Transfinite induction says that, if you have a well-ordered set and a property P such that, if P(y) is true for all y < x, then P(x) is true, then P is true of all elements of the set.
Is this useful for proving things about all real numbers? Depends on what your property P is, since we have little control over what the well-ordering looks like.
if, given F(n1) is true and F(n2) is true, F(n1 + n2) is true
means that your adding more than a countably infinite set. Both n1 and n2 are countably infinite sets and this step requires a permutation of two countably infinite sets.
To put it another way, restricting ourselves to (0, 1] to make the math a bit simpler, my version of MI basically states that it can be proven for any non-terminating binary decimal (what is a binary decimal meant to be called? a bicimal?), the condition will hold. I’m pretty sure that the original cantor proof of uncountable infinities used precisely non-terminating decimal sequences to prove uncountability.
And upon reflection, I don’t think the limit step is neccesary. Aren’t real numbers defined as a non-terminating decimal? Therefore, wouldn’t they be equivilant?
Also: going back to standard MI, what if F(X) is “that the size of the set {0…X} is finite”. F(1) is definately true… If F(X) is true, F(X+1) is also true… ergo, we conclude that the set of integers is finite… waitaminute! what’s going on here?

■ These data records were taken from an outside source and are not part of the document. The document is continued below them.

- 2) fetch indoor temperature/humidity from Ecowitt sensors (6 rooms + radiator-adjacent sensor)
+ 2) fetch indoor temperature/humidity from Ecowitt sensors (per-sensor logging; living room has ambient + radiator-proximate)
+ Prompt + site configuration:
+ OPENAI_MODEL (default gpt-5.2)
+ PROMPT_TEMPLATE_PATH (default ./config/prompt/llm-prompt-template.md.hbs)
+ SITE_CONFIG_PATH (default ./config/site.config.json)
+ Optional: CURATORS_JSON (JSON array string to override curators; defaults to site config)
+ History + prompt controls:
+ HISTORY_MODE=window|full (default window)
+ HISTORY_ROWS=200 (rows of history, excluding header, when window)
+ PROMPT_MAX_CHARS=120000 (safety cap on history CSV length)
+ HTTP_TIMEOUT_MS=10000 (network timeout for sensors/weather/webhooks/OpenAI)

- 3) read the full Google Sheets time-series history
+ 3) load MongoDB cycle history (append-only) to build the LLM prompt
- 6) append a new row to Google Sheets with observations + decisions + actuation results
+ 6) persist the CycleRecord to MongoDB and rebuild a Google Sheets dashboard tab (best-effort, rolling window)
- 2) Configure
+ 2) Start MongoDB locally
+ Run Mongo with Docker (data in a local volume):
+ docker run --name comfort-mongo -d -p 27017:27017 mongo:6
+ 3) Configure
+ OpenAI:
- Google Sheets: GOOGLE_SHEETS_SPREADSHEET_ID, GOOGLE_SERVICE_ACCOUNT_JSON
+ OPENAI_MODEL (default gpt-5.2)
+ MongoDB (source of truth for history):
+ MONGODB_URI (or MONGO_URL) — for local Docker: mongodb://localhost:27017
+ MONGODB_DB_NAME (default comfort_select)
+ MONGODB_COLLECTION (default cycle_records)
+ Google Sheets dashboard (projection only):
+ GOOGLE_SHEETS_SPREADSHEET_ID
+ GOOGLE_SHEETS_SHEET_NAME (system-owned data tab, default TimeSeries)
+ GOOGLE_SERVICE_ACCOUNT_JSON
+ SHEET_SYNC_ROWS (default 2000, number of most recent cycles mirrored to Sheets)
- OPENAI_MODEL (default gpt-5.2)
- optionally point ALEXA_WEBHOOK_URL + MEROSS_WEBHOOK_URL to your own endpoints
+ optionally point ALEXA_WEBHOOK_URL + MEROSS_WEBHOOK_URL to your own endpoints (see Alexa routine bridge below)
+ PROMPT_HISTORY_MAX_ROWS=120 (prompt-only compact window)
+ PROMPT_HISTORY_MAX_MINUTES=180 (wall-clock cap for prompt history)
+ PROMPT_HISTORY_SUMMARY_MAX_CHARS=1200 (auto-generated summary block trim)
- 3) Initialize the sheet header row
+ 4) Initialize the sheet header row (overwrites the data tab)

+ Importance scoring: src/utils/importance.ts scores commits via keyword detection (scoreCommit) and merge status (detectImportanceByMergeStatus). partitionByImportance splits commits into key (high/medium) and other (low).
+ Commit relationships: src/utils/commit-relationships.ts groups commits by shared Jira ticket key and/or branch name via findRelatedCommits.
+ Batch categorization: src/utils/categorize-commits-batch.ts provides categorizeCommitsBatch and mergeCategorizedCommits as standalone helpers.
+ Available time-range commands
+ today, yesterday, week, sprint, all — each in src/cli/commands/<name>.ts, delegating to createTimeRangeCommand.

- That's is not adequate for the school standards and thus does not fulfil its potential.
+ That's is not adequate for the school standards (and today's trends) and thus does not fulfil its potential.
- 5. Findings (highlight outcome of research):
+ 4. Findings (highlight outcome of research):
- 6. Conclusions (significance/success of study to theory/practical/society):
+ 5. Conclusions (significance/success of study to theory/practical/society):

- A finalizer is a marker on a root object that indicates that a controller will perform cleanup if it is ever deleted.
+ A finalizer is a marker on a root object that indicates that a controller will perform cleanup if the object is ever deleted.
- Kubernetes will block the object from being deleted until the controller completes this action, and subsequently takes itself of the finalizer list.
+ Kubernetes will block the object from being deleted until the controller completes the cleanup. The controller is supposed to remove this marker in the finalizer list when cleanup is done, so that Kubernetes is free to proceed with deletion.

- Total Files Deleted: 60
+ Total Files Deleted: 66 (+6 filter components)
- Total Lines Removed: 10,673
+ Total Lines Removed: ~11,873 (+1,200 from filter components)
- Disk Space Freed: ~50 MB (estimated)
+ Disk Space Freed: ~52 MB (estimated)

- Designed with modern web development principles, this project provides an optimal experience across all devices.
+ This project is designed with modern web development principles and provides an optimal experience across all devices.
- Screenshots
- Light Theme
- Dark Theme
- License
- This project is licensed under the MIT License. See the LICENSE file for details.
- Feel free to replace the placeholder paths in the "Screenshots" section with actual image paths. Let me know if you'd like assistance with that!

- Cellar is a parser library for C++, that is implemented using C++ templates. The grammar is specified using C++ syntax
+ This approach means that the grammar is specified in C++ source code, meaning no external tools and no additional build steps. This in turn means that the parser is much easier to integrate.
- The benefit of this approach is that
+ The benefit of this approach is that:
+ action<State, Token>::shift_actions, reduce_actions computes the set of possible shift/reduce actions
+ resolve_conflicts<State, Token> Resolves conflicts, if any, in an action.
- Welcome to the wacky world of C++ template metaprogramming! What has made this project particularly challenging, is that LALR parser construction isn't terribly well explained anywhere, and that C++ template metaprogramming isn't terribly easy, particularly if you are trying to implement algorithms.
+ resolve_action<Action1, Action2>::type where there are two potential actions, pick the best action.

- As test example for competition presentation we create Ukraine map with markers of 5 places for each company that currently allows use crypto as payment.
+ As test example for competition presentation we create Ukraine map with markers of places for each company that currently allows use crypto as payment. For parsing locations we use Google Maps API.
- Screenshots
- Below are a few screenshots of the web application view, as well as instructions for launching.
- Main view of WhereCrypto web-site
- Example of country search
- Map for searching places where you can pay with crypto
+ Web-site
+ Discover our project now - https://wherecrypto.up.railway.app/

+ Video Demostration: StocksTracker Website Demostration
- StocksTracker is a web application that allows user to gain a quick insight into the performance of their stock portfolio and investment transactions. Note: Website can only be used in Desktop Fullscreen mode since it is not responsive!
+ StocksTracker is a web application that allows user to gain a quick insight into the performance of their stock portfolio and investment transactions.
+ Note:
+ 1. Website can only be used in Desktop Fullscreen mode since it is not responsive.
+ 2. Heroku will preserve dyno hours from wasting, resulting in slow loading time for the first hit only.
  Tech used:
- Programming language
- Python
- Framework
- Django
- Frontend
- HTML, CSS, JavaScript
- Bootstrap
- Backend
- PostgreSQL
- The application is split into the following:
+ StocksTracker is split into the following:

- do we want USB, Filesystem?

What your version appears to do is show that something is true for every terminating binary decimal, which gives you the set of all rational numbers with denominators a power of 2, as others have noted.
You’ve just proved that for all integers X, the set of integers from 0 to X is finite. That’s true.
Not unless you have an infinite number of base cases.
No, you’ve only proven it for terminating binary numbers. If you don’t think that’s true, please explain in detail how your method would be used to prove statements about 1/3 or 0.
Your conclusion is bad. All that you’ve proven is that the set {0…X] is finite for any natural number X.
Topologist, has transfinite induction ever been used to prove anything useful?
Shalmanese writes:
> I’m pretty sure that the original cantor proof of uncountable infinities used
> precisely non-terminating decimal sequences to prove uncountability.
Yes, and the example I gave only reached all terminating decimal sequences. The Cantor proof of the non-countability of the real numbers uses the fact that they are represented by non-terminating decimal sequences. The point that you go from terminating decimal sequences to non-terminating decimal sequences is the point that you go from countable infinite sets to non-countable ones.
There are lots of proofs in general topology and set theory which use transfinite induction (probably other fields as well, but these are what I’m most familiar with). For example, in his paper Homogeneity Problems in the Theory of Cech Compactifications, Walter Rudin uses transfinite induction to prove a certain property of the Stone-Cech remainder of the natural numbers.